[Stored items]
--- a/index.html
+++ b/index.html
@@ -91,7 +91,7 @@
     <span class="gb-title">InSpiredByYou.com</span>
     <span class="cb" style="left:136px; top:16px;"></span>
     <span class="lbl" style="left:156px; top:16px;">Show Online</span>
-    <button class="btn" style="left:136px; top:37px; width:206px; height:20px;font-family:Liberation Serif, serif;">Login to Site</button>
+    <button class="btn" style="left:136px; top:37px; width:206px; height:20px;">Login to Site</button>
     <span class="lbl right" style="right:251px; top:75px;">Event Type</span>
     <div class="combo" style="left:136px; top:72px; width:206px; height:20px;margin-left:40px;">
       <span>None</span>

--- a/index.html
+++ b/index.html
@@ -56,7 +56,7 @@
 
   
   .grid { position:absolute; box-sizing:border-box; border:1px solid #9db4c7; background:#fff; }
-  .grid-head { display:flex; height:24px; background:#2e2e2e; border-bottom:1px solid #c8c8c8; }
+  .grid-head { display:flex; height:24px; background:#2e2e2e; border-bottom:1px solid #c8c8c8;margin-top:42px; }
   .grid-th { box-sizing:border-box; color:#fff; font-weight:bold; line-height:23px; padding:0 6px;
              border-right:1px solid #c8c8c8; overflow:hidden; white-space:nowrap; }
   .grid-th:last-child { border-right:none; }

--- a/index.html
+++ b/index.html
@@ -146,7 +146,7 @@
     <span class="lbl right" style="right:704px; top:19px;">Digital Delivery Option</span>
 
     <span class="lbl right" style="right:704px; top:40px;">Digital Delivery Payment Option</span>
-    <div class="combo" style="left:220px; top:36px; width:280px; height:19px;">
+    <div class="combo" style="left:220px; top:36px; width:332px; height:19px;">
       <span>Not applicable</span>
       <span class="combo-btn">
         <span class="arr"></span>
--
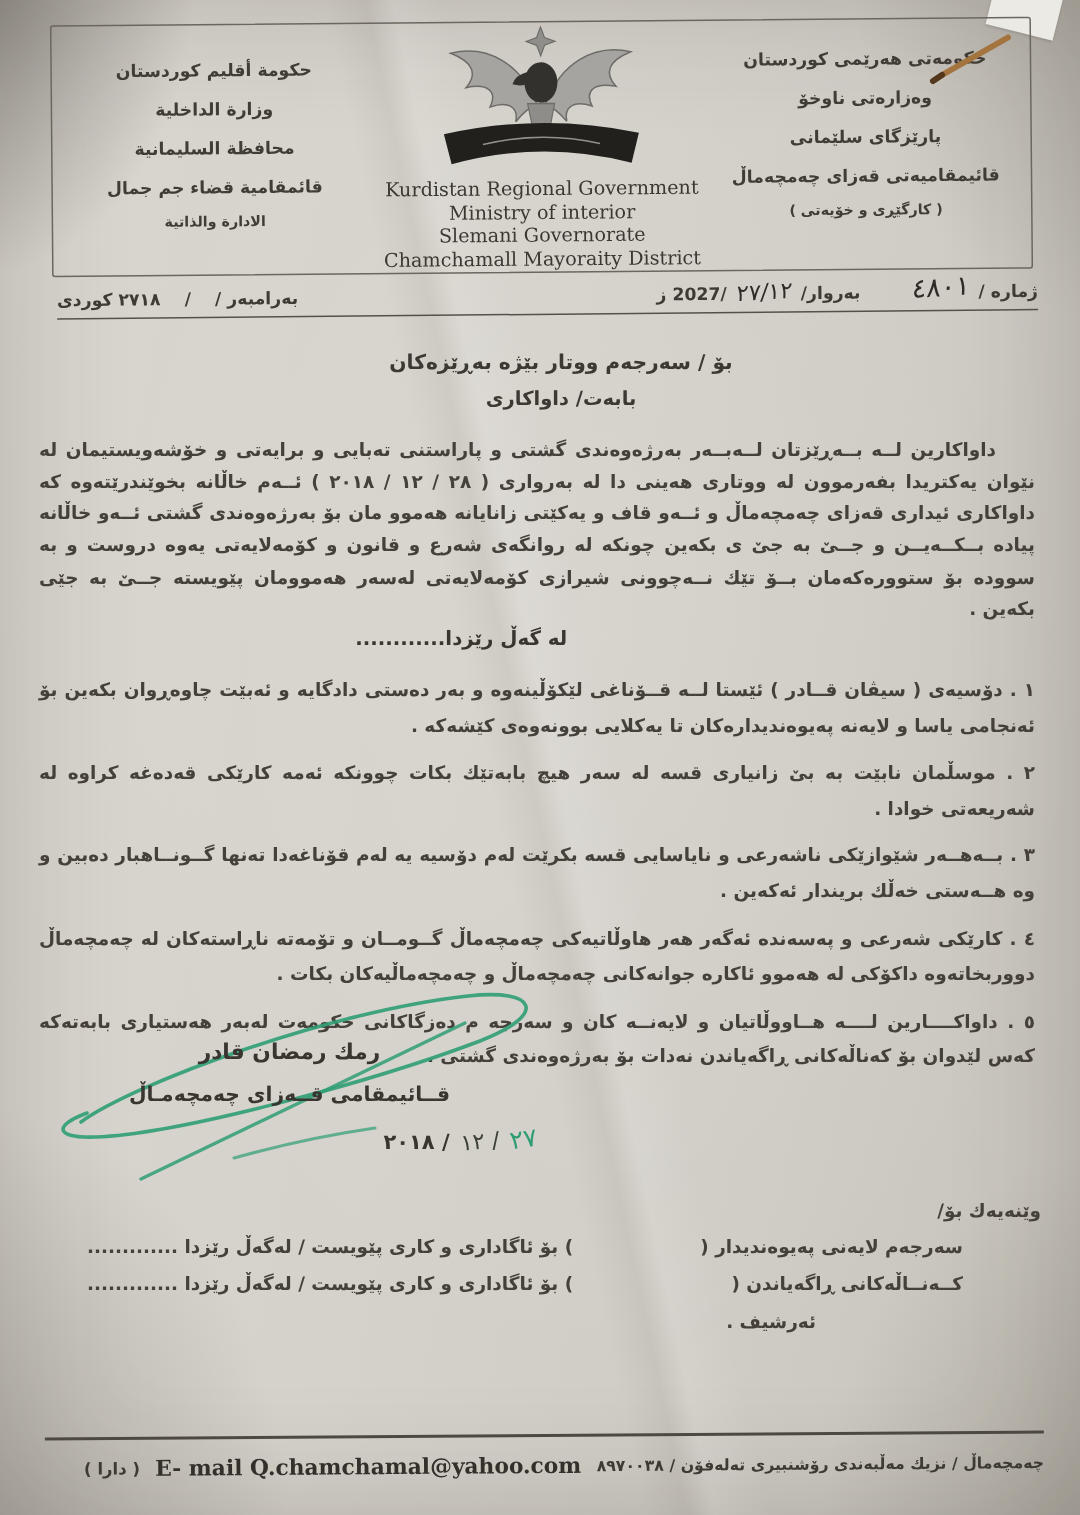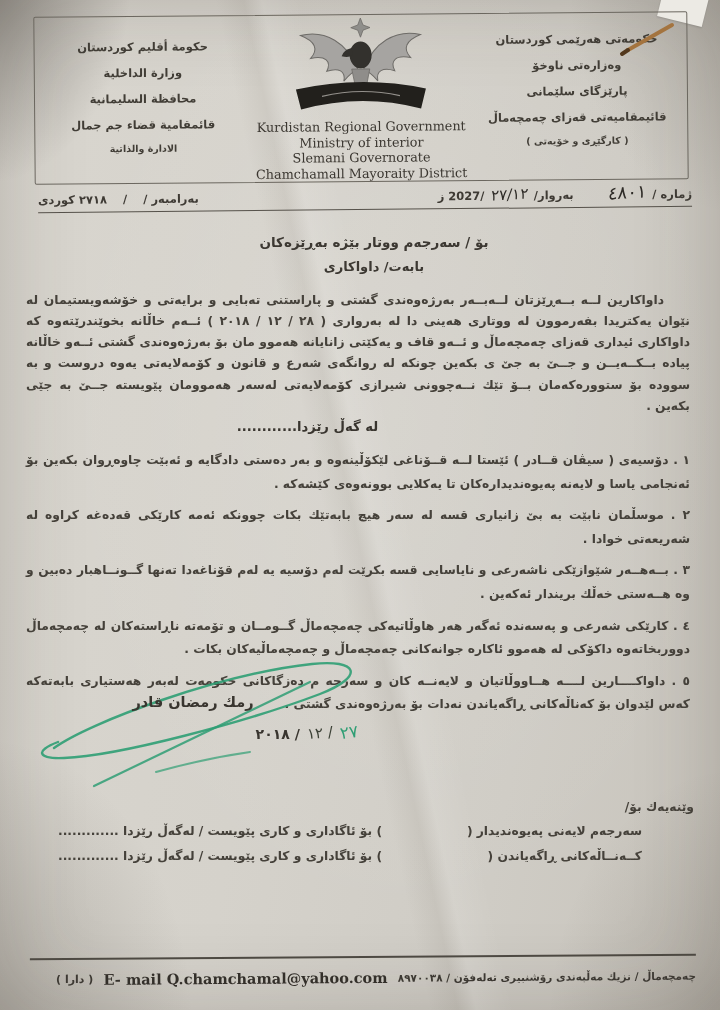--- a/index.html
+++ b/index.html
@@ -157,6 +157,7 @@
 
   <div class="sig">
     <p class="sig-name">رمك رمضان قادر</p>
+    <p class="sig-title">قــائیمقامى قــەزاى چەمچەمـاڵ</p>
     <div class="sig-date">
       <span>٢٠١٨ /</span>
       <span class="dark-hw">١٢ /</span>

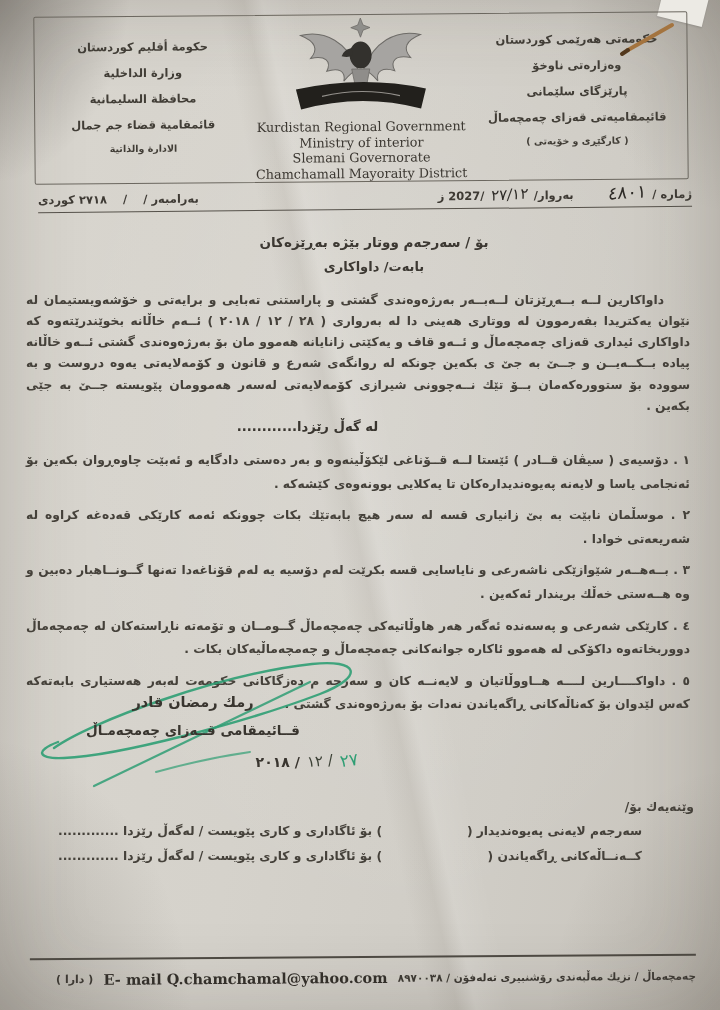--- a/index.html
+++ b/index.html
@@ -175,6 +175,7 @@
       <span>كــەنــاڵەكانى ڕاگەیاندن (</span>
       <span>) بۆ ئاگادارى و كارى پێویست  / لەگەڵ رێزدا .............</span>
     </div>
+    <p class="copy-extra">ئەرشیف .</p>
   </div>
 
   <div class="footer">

Your goal: If a line in the entries includes the word "sizing", copy that line out.

Response area:
   .grid { position:absolute; box-sizing:border-box; border:1px solid #9db4c7; background:#fff; }
   .grid-th { box-sizing:border-box; color:#fff; font-weight:bold; line-height:23px; padding:0 6px;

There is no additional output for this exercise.